The way we’ve loaded in the data might seem like a bit of an odd choice (using load() and url()). This is related to the way the app will be deployed - more on that later!

We’ll use the all_titles variable as the options for a dropdown menu that a user can use to choose which plot to display. The all_pkgs variable will provide options for radio buttons that a user can use to filter plots that use a specific package.

Now we can build the UI:

• The shinytheme() function from {shinythemes} styles the app;
• The titlePanel() function does what it says on the tin and adds a title panel;
• The sidebarLayout(), sidebarPanel(), and mainPanel() functions add a sidebar layout on the left where we’ll keep all the user inputs and links, and the main panel on the right where the plot image will be displayed.
• The markdown() function processes markdown text to add some explanation about what the app does.
• The htmltools::tags$details() and htmltools::tags$summary() functions add a collapsible section.
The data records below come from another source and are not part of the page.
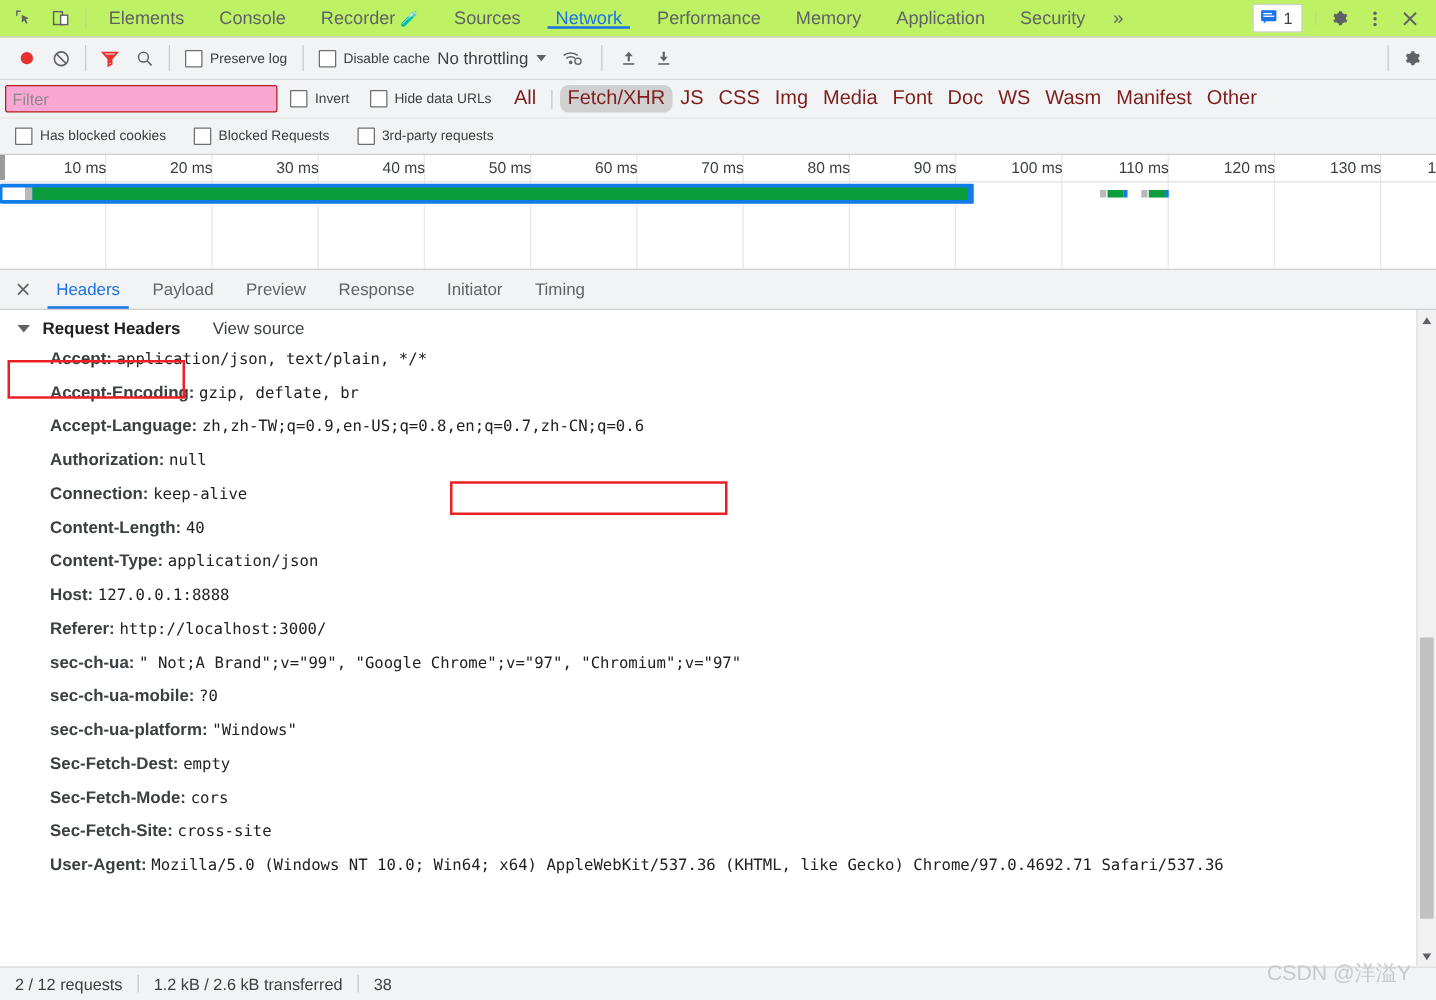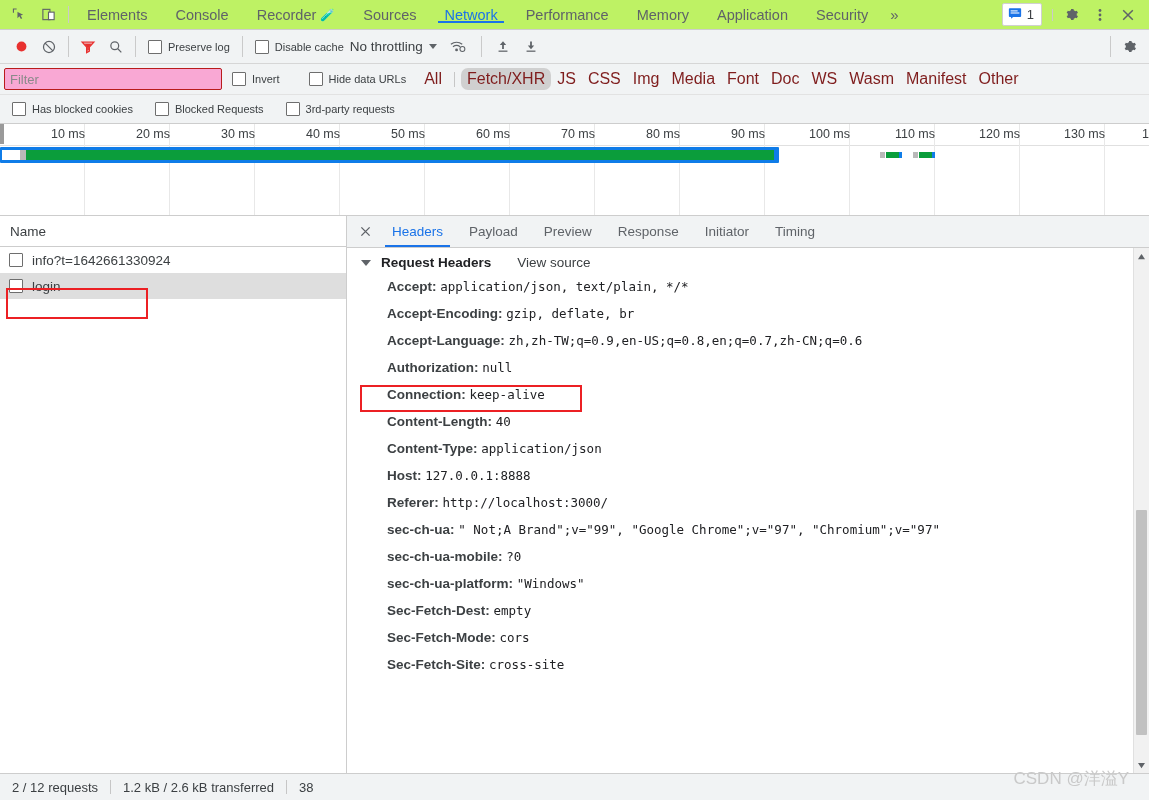--- a/index.html
+++ b/index.html
@@ -648,21 +648,21 @@
         </svg>
     </div>
   </div>
 
   <div class="filterrow">
     <input class="filterinput" value="" placeholder="Filter" style="">
     <label class="chk">
       <span class="box"></span>
       <span>Invert</span>
     </label>
-    <label class="chk" style="margin-left:29px;">
+    <label class="chk" style="margin-left:16px;">
       <span class="box"></span>
       <span>Hide data URLs</span>
     </label>
     <div class="ftype" style="margin-left:12px;">All</div>
     <div class="fsep"></div>
     <div class="ftype on">Fetch/XHR</div>
     <div class="ftype">JS</div>
     <div class="ftype">CSS</div>
     <div class="ftype">Img</div>
     <div class="ftype">Media</div>
@@ -729,33 +729,20 @@
     <div class="minibar" style="left:880px;top:28px;width:5px;background:#b9b9b9;"></div>
     <div class="minibar" style="left:886px;top:28px;width:13px;background:#0b9d3b;"></div>
     <div class="minibar" style="left:899px;top:28px;width:3px;background:#0f7ce8;"></div>
     <div class="minibar" style="left:913px;top:28px;width:5px;background:#b9b9b9;"></div>
     <div class="minibar" style="left:919px;top:28px;width:13px;background:#0b9d3b;"></div>
     <div class="minibar" style="left:932px;top:28px;width:3px;background:#0f7ce8;"></div>
   </div>
 
   <div class="body">
 
-    <div class="reqpane">
-      <div class="reqhead">Name</div>
-      <div class="reqlist">
-        <div class="reqrow">
-          <span class="box"></span>
-          <span>info?t=1642661330924</span>
-        </div>
-        <div class="reqrow sel">
-          <span class="box"></span>
-          <span>login</span>
-        </div>
-      </div>
-    </div>
 
     <div class="detail">
       <div class="dtabs">
         <div class="dclose">
           <svg width="11" height="11" viewBox="0 0 12 12">
               <path d="M1.5 1.5l9 9M10.5 1.5l-9 9" stroke="#5f6368" stroke-width="1.5"></path>
             </svg>
         </div>
         <div class="dtab active">Headers</div>
         <div class="dtab">Payload</div>
@@ -781,20 +768,21 @@
           <div class="hrow"><span class="hname">Content-Length:</span> <span class="hval">40</span></div>
           <div class="hrow"><span class="hname">Content-Type:</span> <span class="hval">application/json</span></div>
           <div class="hrow"><span class="hname">Host:</span> <span class="hval">127.0.0.1:8888</span></div>
           <div class="hrow"><span class="hname">Referer:</span> <span class="hval">http://localhost:3000/</span></div>
           <div class="hrow"><span class="hname">sec-ch-ua:</span> <span class="hval">" Not;A Brand";v="99", "Google Chrome";v="97", "Chromium";v="97"</span></div>
           <div class="hrow"><span class="hname">sec-ch-ua-mobile:</span> <span class="hval">?0</span></div>
           <div class="hrow"><span class="hname">sec-ch-ua-platform:</span> <span class="hval">"Windows"</span></div>
           <div class="hrow"><span class="hname">Sec-Fetch-Dest:</span> <span class="hval">empty</span></div>
           <div class="hrow"><span class="hname">Sec-Fetch-Mode:</span> <span class="hval">cors</span></div>
           <div class="hrow"><span class="hname">Sec-Fetch-Site:</span> <span class="hval">cross-site</span></div>
+          <div class="hrow" style="padding-right:28px;"><span class="hname">User-Agent:</span> <span class="hval">Mozilla/5.0 (Windows NT 10.0; Win64; x64) AppleWebKit/537.36 (KHTML, like Gecko) Chrome/97.0.4692.71 Safari/537.36</span></div>
         </div>
 
         <div class="vscroll">
           <div class="vsarrow top">
             <svg width="9" height="7" viewBox="0 0 10 8">
                 <path d="M5 1l4 6H1z" fill="#5f6368"></path>
               </svg>
           </div>
           <div class="vsthumb"></div>
           <div class="vsarrow bot">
Inside the collapsed section, the shiny::radioButtons() adds the radio buttons to choose a package. The list is quite large so we want to hide it initially (although perhaps a dropdown would also work quite well here instead…)
• The shiny::uiOutput, shiny::textOutput, and shiny::htmlOutput() functions adds UI elements, text, and HTML code to the app - we’ll create these elements based on the user inputs in the server code a little bit later.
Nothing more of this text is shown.